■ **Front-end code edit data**
--*--

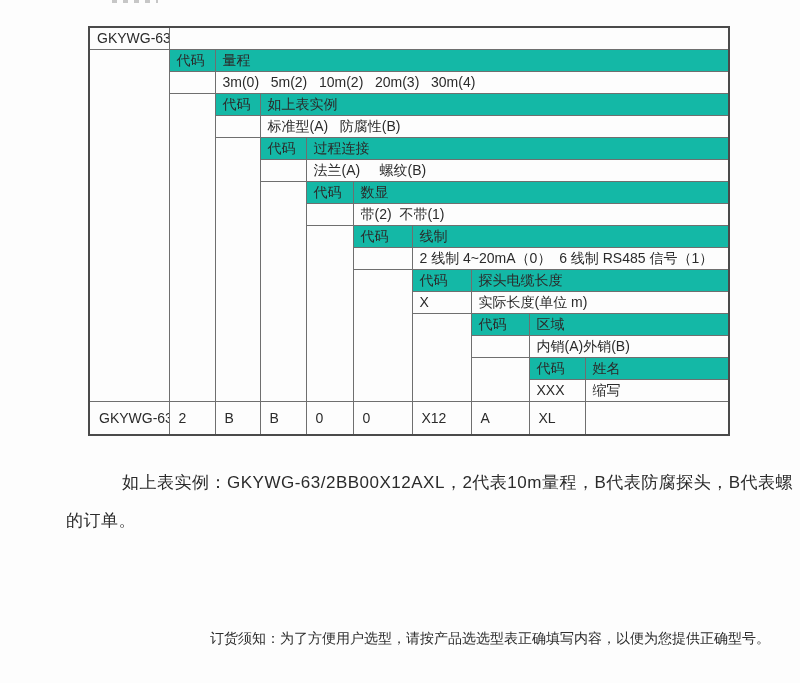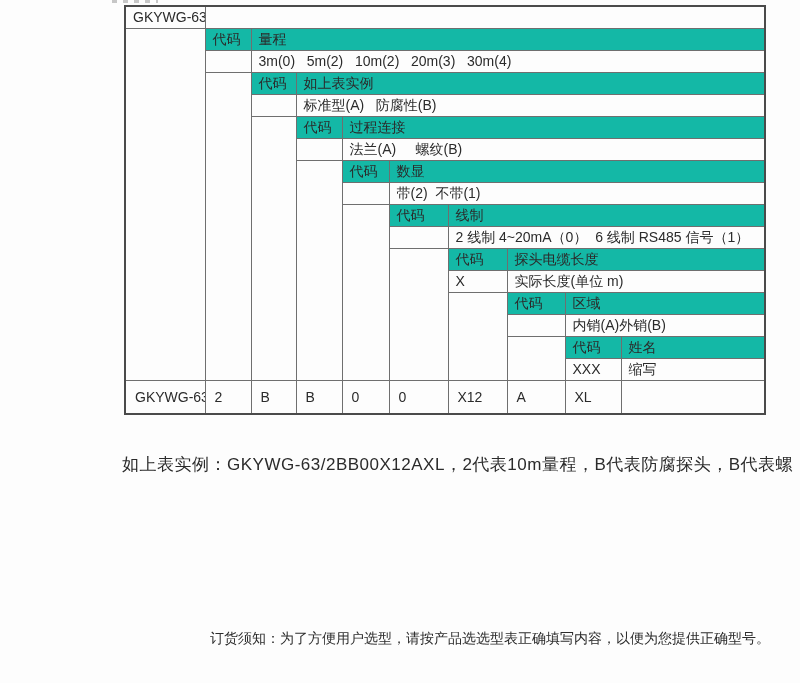--- a/index.html
+++ b/index.html
@@ -17,10 +17,9 @@
     opacity:.55;
   }
   table.sel {
-    position:absolute; left:88px; top:5px; width:640px;
+    position:absolute; left:88px; top:26px; width:640px;
     border-collapse:collapse; table-layout:fixed;
     border:2px solid #4a4a4a;
-    margin-left:36px;
   }
   table.sel td {
     border:1px solid #6f6f6f;

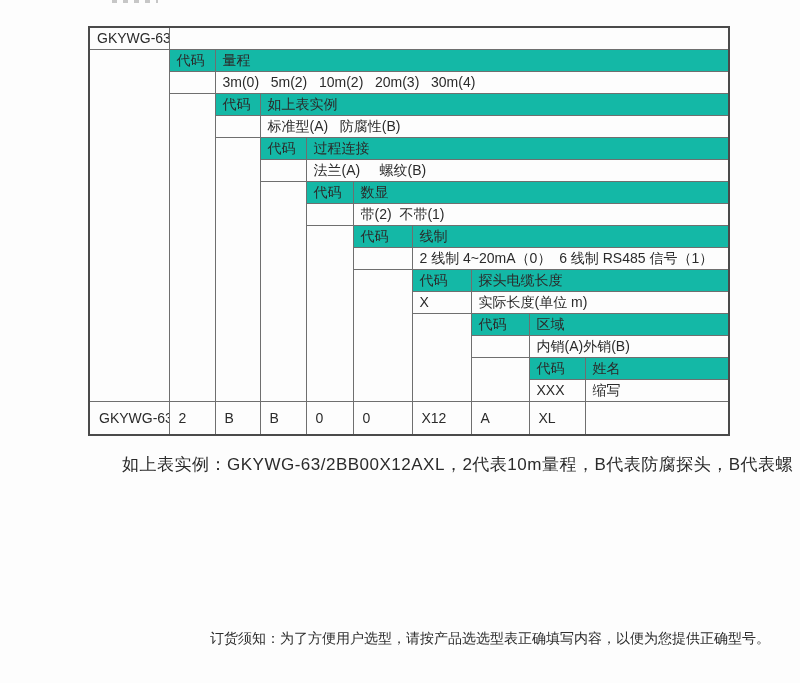--- a/index.html
+++ b/index.html
@@ -34,7 +34,7 @@
   table.sel td.sh { background:#14b8a6; }
   table.sel tr.ex td { height:34px; padding-left:9px; }
   .para {
-    position:absolute; left:66px; top:446px; width:690px;
+    position:absolute; left:66px; top:464px; width:690px;
     font-size:17px; line-height:38px; letter-spacing:.5px;
   }
   .para .pline { white-space:pre; }

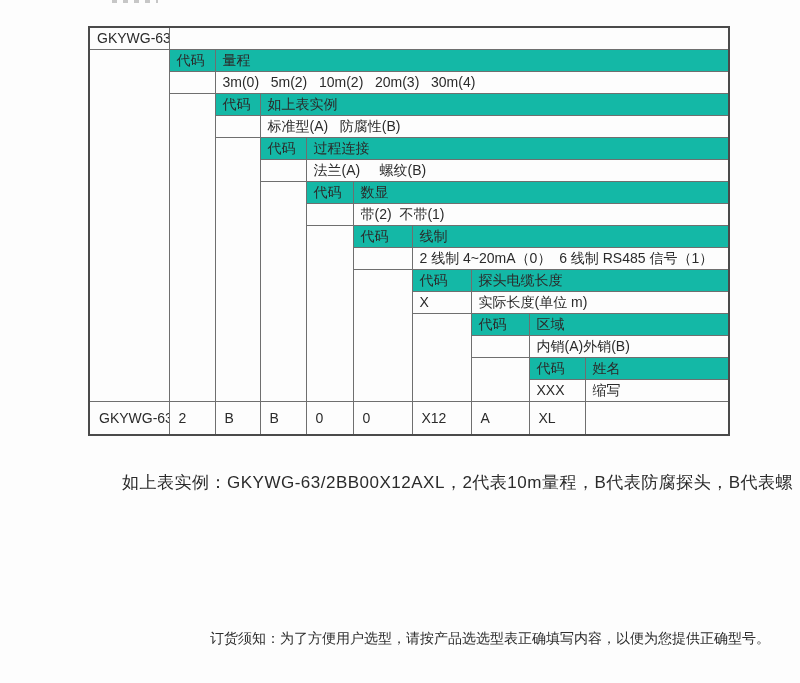--- a/index.html
+++ b/index.html
@@ -166,6 +166,7 @@
 
 <div class="para">
   <div class="pline first">如上表实例：GKYWG-63/2BB00X12AXL，2代表10m量程，B代表防腐探头，B代表螺</div>
+  <div class="pline">的订单。</div>
 </div>
 
 <div class="notice">订货须知：为了方便用户选型，请按产品选选型表正确填写内容，以便为您提供正确型号。</div>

--*--

■ **Directions**
Copy out each record shown above without alteration, skipping any picture.

■ **Result of the task**
--- a/index.html
+++ b/index.html
@@ -17,10 +17,9 @@
     opacity:.55;
   }
   table.sel {
-    position:absolute; left:88px; top:5px; width:640px;
+    position:absolute; left:88px; top:26px; width:640px;
     border-collapse:collapse; table-layout:fixed;
     border:2px solid #4a4a4a;
-    margin-left:36px;
   }
   table.sel td {
     border:1px solid #6f6f6f;

--- a/index.html
+++ b/index.html
@@ -34,7 +34,7 @@
   table.sel td.sh { background:#14b8a6; }
   table.sel tr.ex td { height:34px; padding-left:9px; }
   .para {
-    position:absolute; left:66px; top:446px; width:690px;
+    position:absolute; left:66px; top:464px; width:690px;
     font-size:17px; line-height:38px; letter-spacing:.5px;
   }
   .para .pline { white-space:pre; }

--- a/index.html
+++ b/index.html
@@ -166,6 +166,7 @@
 
 <div class="para">
   <div class="pline first">如上表实例：GKYWG-63/2BB00X12AXL，2代表10m量程，B代表防腐探头，B代表螺</div>
+  <div class="pline">的订单。</div>
 </div>
 
 <div class="notice">订货须知：为了方便用户选型，请按产品选选型表正确填写内容，以便为您提供正确型号。</div>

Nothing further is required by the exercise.